🤖 AI Summary
This study addresses the insufficient quantification of uncertainty in numerical weather prediction by introducing, for the first time, multiple conformal prediction (CP) methods—including standard CP, normalized CP, and conformal quantile regression—into a one-dimensional shallow-water model data assimilation framework. These methods are integrated with the ensemble Kalman filter to produce prediction intervals endowed with finite-sample theoretical guarantees. Systematic evaluation using metrics such as average coverage, interval width, upper and lower tail miss rates, and interval score demonstrates that CP effectively characterizes forecast uncertainty and complements traditional ensemble-based approaches within the data assimilation cycle.

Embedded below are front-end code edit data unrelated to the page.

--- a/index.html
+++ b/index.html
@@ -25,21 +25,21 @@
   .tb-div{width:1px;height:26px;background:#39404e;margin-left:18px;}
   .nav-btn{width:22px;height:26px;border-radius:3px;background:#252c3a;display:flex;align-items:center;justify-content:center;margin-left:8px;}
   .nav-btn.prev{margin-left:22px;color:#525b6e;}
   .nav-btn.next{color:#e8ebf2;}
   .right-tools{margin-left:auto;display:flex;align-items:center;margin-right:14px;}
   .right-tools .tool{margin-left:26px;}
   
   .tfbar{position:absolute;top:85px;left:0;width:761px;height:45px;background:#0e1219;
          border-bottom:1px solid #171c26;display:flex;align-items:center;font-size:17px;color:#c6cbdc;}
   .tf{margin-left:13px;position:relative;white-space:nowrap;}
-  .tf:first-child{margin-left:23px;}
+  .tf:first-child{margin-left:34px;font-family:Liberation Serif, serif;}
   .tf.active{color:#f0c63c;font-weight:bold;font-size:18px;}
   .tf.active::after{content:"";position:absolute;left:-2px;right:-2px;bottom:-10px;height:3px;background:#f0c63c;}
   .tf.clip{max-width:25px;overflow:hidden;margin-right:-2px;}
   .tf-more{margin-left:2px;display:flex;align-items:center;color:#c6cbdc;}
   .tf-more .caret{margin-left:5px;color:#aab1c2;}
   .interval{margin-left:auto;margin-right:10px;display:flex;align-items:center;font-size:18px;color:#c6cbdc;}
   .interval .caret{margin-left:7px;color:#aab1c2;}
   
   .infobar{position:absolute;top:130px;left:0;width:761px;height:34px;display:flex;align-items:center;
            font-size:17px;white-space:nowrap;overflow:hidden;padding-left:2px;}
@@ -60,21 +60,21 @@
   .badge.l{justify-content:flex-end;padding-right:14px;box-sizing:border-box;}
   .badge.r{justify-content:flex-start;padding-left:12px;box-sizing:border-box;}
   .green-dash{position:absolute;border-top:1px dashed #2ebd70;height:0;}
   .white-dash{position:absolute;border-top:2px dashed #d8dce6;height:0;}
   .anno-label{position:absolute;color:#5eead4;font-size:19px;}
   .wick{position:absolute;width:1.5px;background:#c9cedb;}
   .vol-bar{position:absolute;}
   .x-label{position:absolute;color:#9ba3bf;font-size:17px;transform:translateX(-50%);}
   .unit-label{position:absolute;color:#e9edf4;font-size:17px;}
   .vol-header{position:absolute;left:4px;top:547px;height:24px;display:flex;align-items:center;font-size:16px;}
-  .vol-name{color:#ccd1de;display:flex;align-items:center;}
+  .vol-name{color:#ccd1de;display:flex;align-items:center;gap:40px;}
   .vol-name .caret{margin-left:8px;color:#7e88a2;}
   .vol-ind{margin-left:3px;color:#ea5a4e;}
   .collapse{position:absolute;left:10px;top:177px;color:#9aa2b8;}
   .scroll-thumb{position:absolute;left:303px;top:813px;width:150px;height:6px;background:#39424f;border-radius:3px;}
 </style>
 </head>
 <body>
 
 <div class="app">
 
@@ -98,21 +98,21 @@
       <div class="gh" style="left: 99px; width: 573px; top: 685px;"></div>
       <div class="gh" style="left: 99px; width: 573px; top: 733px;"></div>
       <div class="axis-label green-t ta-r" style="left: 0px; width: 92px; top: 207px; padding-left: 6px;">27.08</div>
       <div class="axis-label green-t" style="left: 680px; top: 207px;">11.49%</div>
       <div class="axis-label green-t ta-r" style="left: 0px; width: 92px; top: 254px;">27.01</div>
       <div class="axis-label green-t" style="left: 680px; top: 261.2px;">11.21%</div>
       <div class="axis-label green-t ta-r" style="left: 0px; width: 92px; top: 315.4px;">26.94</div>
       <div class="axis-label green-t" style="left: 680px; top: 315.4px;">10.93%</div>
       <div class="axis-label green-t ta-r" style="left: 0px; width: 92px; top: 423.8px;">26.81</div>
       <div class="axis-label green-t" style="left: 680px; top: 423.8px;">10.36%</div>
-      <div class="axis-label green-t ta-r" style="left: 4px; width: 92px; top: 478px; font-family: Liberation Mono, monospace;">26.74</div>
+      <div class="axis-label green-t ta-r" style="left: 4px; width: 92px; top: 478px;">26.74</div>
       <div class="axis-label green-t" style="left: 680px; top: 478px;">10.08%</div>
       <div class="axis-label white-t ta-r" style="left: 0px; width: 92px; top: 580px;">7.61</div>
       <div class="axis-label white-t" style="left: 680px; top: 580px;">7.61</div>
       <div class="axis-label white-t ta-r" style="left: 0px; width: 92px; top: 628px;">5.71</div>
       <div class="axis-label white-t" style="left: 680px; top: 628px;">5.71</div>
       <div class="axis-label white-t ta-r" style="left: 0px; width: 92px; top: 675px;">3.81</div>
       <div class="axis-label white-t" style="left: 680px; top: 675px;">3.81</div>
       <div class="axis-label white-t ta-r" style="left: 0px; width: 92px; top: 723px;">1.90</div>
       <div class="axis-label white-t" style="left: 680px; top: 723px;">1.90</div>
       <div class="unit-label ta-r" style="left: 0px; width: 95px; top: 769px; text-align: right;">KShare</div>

The work establishes a novel paradigm and empirical foundation for uncertainty quantification that synergistically combines machine learning with physics-driven modeling.
📝 Abstract
Quantifying the evolution of uncertainty is critical to both probabilistic forecasting and data assimilation in numerical weather prediction. In this study, we investigate the applicability of conformal prediction (CP), a recent machine learning (ML) method, to quantify uncertainty in a controlled, idealized setting. We use the one dimensional modified shallow water model, designed to mimic the convective process. CP provides a set of possible outcomes with a chosen confidence level. Here, we compare and evaluate the average empirical coverage, the average interval length, miss low, miss high and average interval score loss (AISL) for three variants of CP, namely a) Standard CP, b) Normalized CP and c) Conformalized Quantile Regression. We further compare these CP-based uncertainty estimates with traditional ensemble-based measures such as standard deviation intervals and ensemble spread. In addition, we investigate the integration of CP-derived uncertainty within the data assimilation cycle through CP perturbations. Our results highlight the strengths and limitations of each approach, providing insight into the effectiveness of CP to complement common ensemble-based uncertainty quantification in simplified atmospheric models.